Nonetheless, the fact that a senior Hezbollah commander has been found guilty of murdering one of Lebanon's most prominent democratically-elected politicians raises serious questions about the future role of Hezbollah, as well as the organisation's Iranian and Syrian backers, in Lebanese politics.
Speaking shortly after the verdict was announced, Bahaa Hariri, the eldest son of the murdered prime minister, told me that the conclusion of the trial should result in Hezbollah's complete exclusion from Lebanese politics.
"Hezbollah has no place in Lebanon's future," said Mr Hariri, who has launched a campaign for a new Lebanese constitution designed to end the country's long-standing sectarian divisions. He is also insistent that malign powers such as Iran should no longer control Lebanon's destiny.
"Hezbollah cannot and does not do anything without the say-so of its foreign masters," he added. "The new Lebanon must be a neutral country. The only way for this to happen is for Hezbollah to be removed. They've had their chance and, if they haven't delivered for Lebanon so far, they will not in future. Nobody with blood on their hands can hold political office in Lebanon."

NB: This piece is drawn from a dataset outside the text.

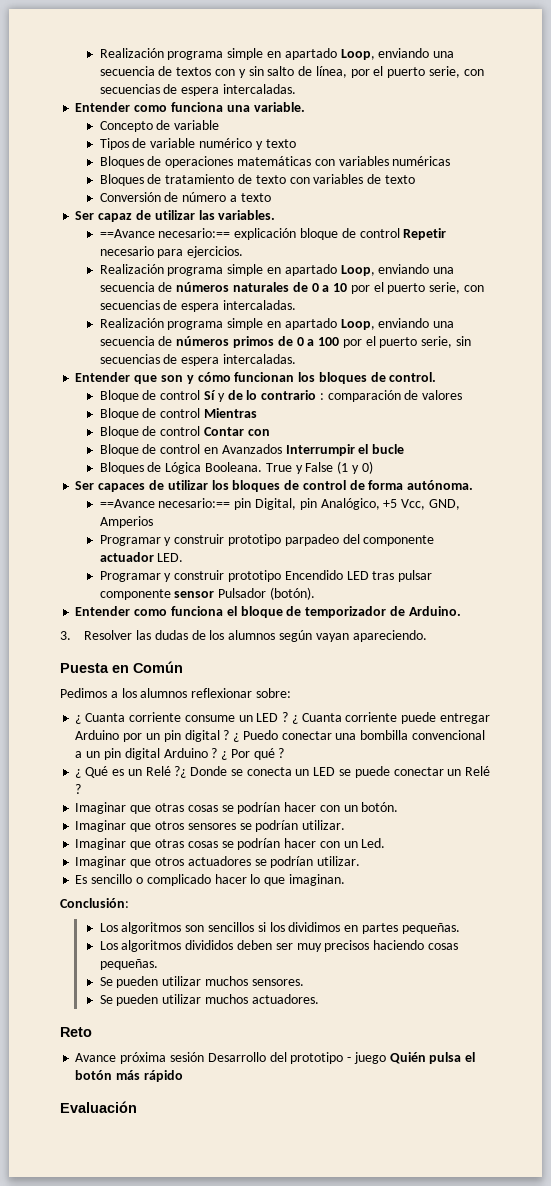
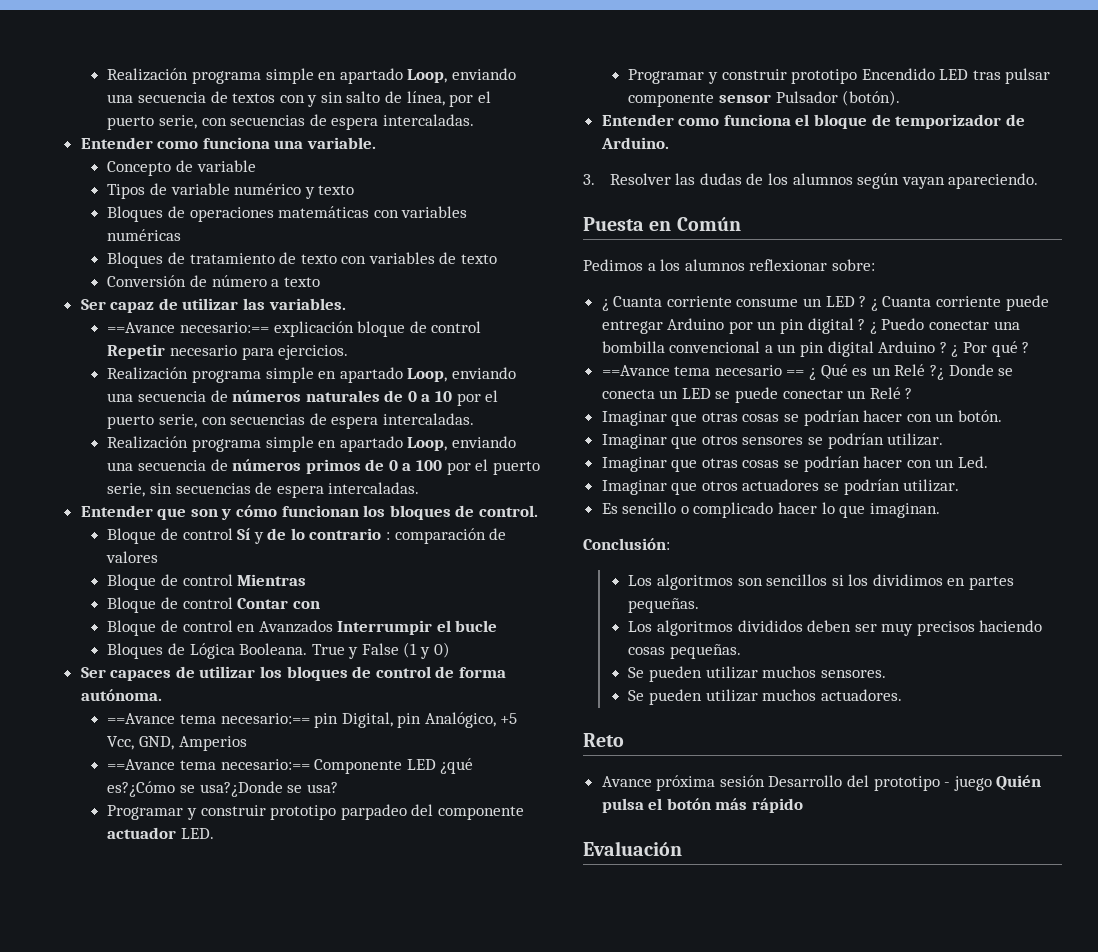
(155, 503) none -> [179,714,216,724] tema
(153, 522) none -> [107,758,474,774] [107,781,338,797] // ==Avance tema necesario:== Componente LED ¿qué es?¿Cómo se usa?¿Donde se usa?
(285, 753) none -> [601,365,805,376] ==Avance tema necesario ==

The challenge now for Mr Hariri and other Lebanese of a moderate political persuasion is to mount an effective challenge against Hezbollah's dominant position in Lebanon. It is a move that would present a significant challenge given the enormous investment Iran has made over several decades in building Hezbollah's terrorist infrastructure, especially in southern Lebanon, where the militia poses a constant threat to the security of Israel.
Mr Hariri's campaign for Lebanon to end the interference of Iran and Hezbollah in the country's political system will certainly be helped by the damning material that emerged from the trial about the organisation's links with Syria and Iran.
It was revealed, for example, that Ayyash, apart from being a senior Hezbollah commander, is also the brother-in-law of Imad Mugniyeh, the notorious Hezbollah terrorist mastermind responsible for, among many other atrocities, the truck bomb attacks on the US Embassy and Marine headquarters in Beirut in the early 1980s.
Mugniyeh, who was instrumental in establishing Hezbollah's military wing, was a constant presence in both Tehran, where he worked closely with senior members of Iran's Islamic Revolutionary Guard Corps, such as Quds Force commander Qassem Soleimani, and Damascus, where he lived with his family until he was killed by an Israeli missile strike in 2008.
In addition, Ayyash was related by marriage to Mustafa Badreddine, another senior Hezbollah commander who was originally charged alongside Ayyash and the other Hezbollah defendants by the tribunal, although the charges were later dropped after Badreddine was killed fighting for the Assad regime in Syria in 2016.
The man convicted of Mr Hariri's murder, therefore, is no ordinary Hezbollah commander, but someone who operates at the organisation's highest levels, a fact that should help enormously in Lebanon's coming battle to rid itself of the malign influence that Hezbollah and its Iranian paymasters have exercised over the country's fortunes.
Con Coughlin is the Telegraph's Defence and Foreign Affairs Editor and a Distinguished Senior Fellow at Gatestone Institute.